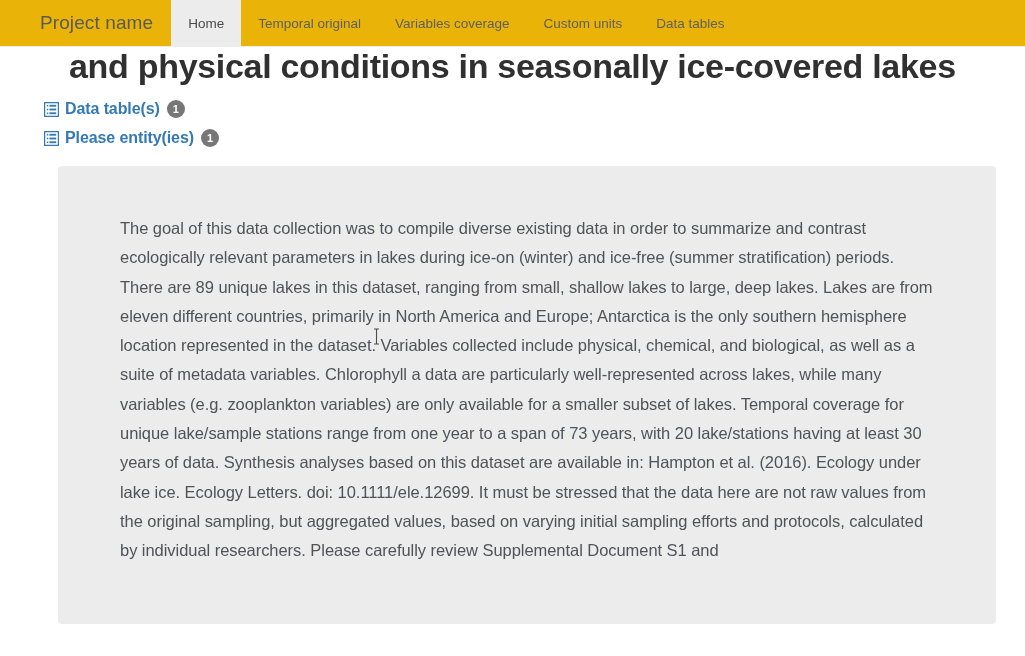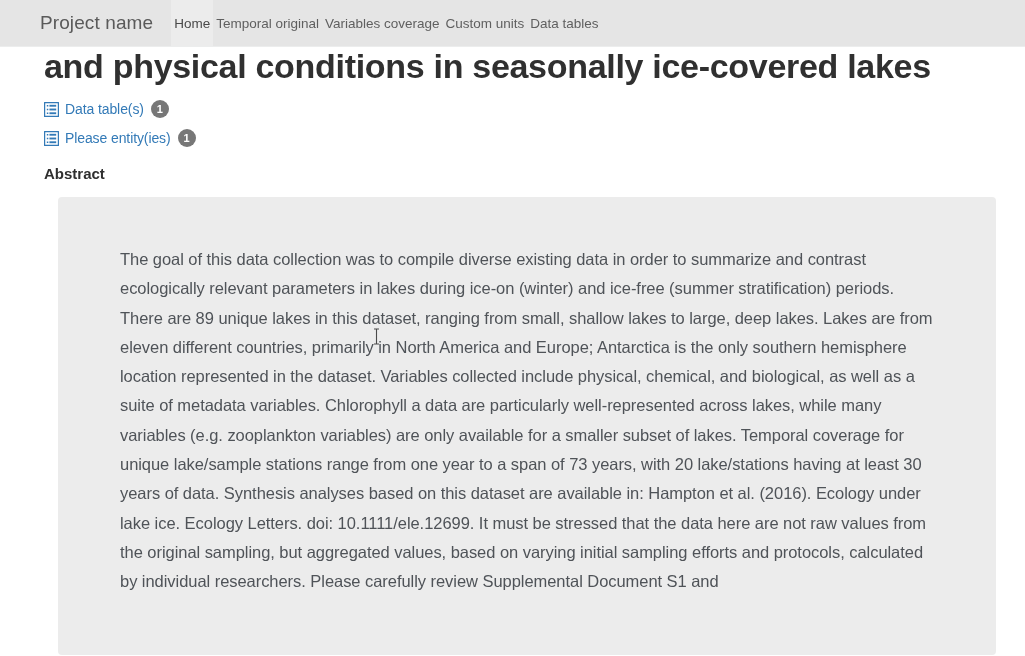--- a/index.html
+++ b/index.html
@@ -19,7 +19,7 @@
   .navbar {
     height: 47px;
     box-sizing: border-box;
-    background: #e5e5e5;
+    background: #eab308;
     border-bottom: 1px solid #eceded;
     display: flex;
     align-items: stretch;

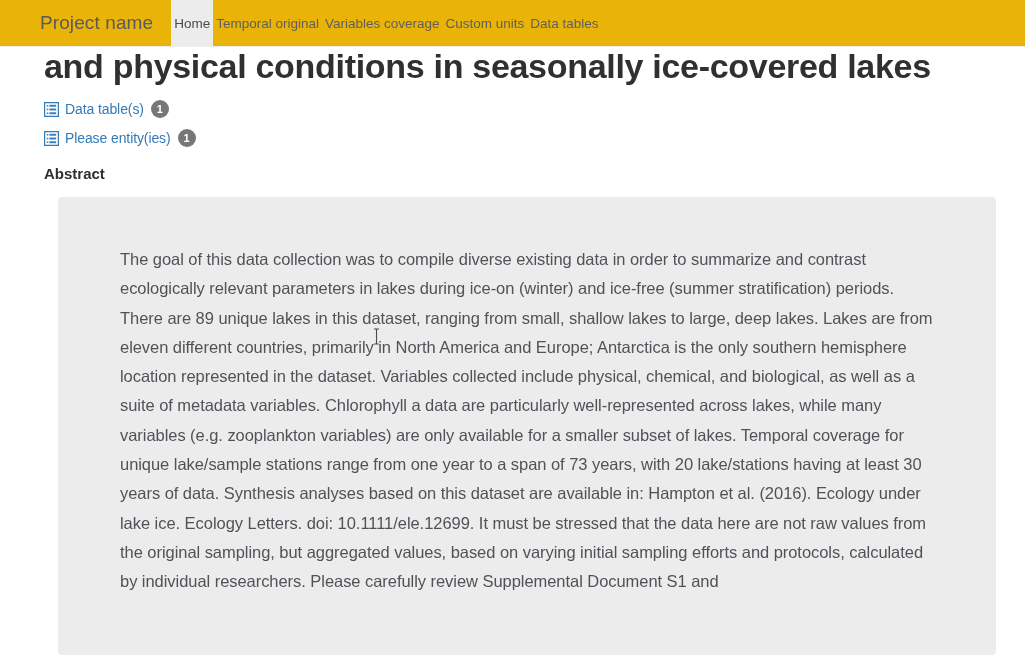--- a/index.html
+++ b/index.html
@@ -44,7 +44,7 @@
   .nav-tab {
     display: flex;
     align-items: center;
-    padding: 0 3px;
+    padding: 0 17px;
     font-size: 13.5px;
     color: #5f5f5f;
     white-space: nowrap;

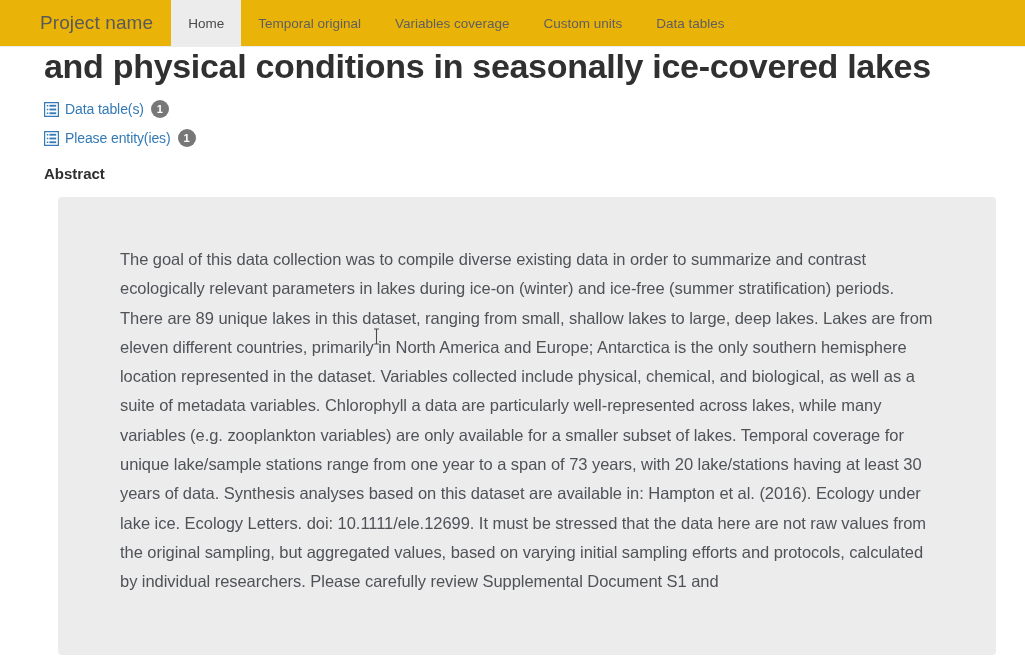--- a/index.html
+++ b/index.html
@@ -64,7 +64,7 @@
 
   .title {
     margin: 0;
-    padding: 0 30px 0 44px;
+    padding: 0 30px 0 69px;
     font-size: 34px;
     line-height: 42px;
     font-weight: bold;

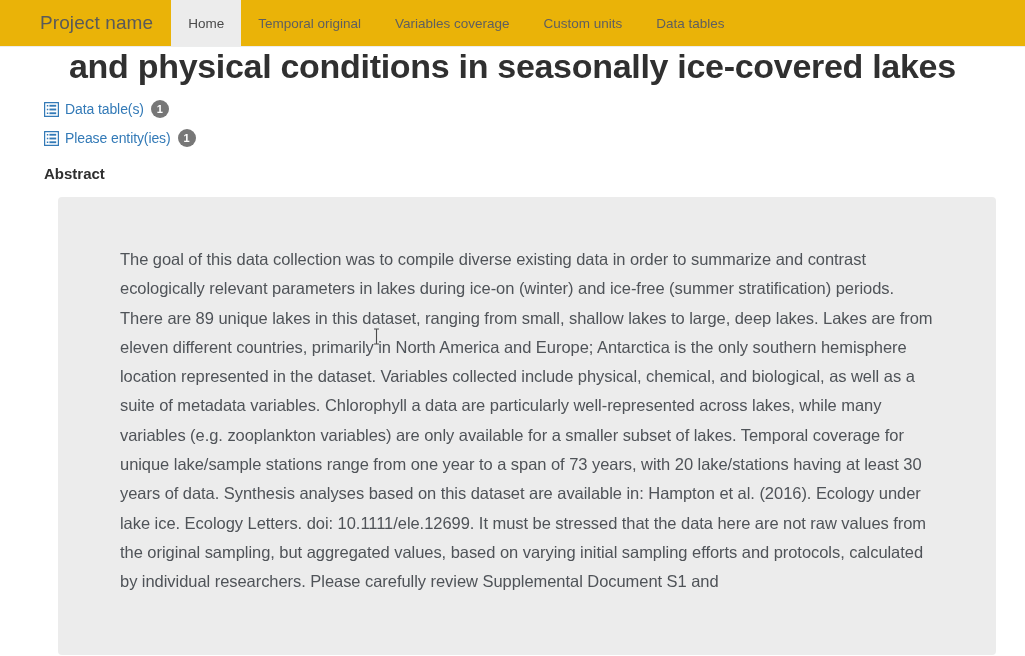--- a/index.html
+++ b/index.html
@@ -92,8 +92,8 @@
     display: block;
   }
   .ent-label {
-    font-size: 14px;
-    font-weight: normal;
+    font-size: 16px;
+    font-weight: bold;
     color: #337ab7;
     cursor: pointer;
     letter-spacing: -.1px;

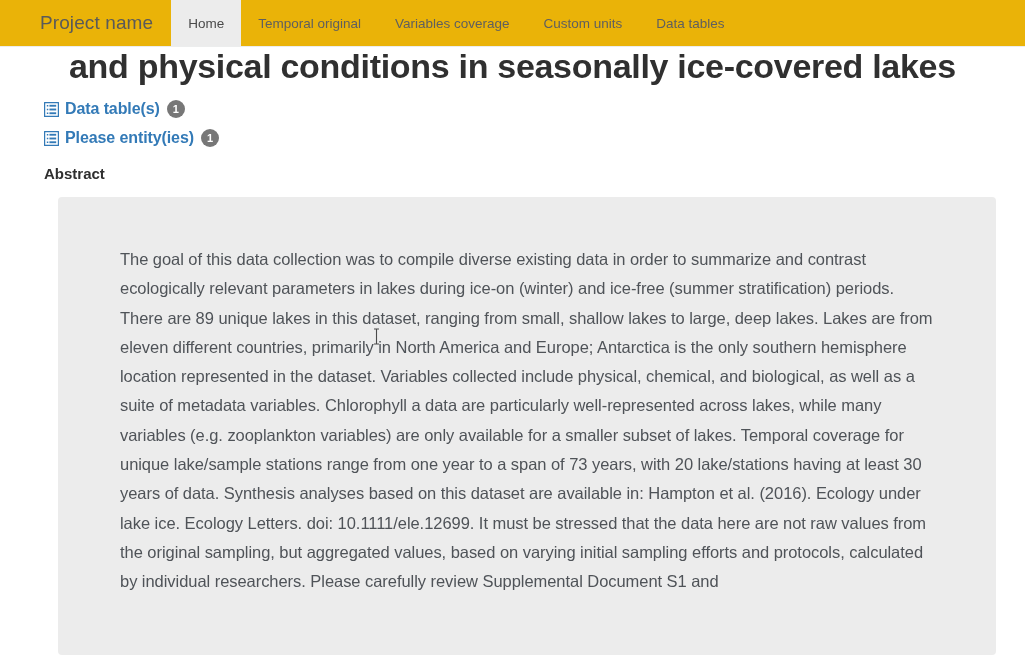--- a/index.html
+++ b/index.html
@@ -200,7 +200,6 @@
 
   </div>
 
-  <div class="section-heading">Abstract</div>
 
   <div class="abstract-panel">
     <p class="abstract-text">The goal of this data collection was to compile diverse existing data in order to summarize and contrast ecologically relevant parameters in lakes during ice-on (winter) and ice-free (summer stratification) periods. There are 89 unique lakes in this dataset, ranging from small, shallow lakes to large, deep lakes. Lakes are from eleven different countries, primarily in North America and Europe; Antarctica is the only southern hemisphere location represented in the dataset. Variables collected include physical, chemical, and biological, as well as a suite of metadata variables. Chlorophyll a data are particularly well-represented across lakes, while many variables (e.g. zooplankton variables) are only available for a smaller subset of lakes. Temporal coverage for unique lake/sample stations range from one year to a span of 73 years, with 20 lake/stations having at least 30 years of data. Synthesis analyses based on this dataset are available in: Hampton et al. (2016). Ecology under lake ice. Ecology Letters. doi: 10.1111/ele.12699. It must be stressed that the data here are not raw values from the original sampling, but aggregated values, based on varying initial sampling efforts and protocols, calculated by individual researchers. Please carefully review Supplemental Document S1 and</p>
********************
Assignment:
All lines in the listing above with the string "border" should be returned.

Reply to the task:
     box-sizing: border-box;
     border-bottom: 1px solid #eceded;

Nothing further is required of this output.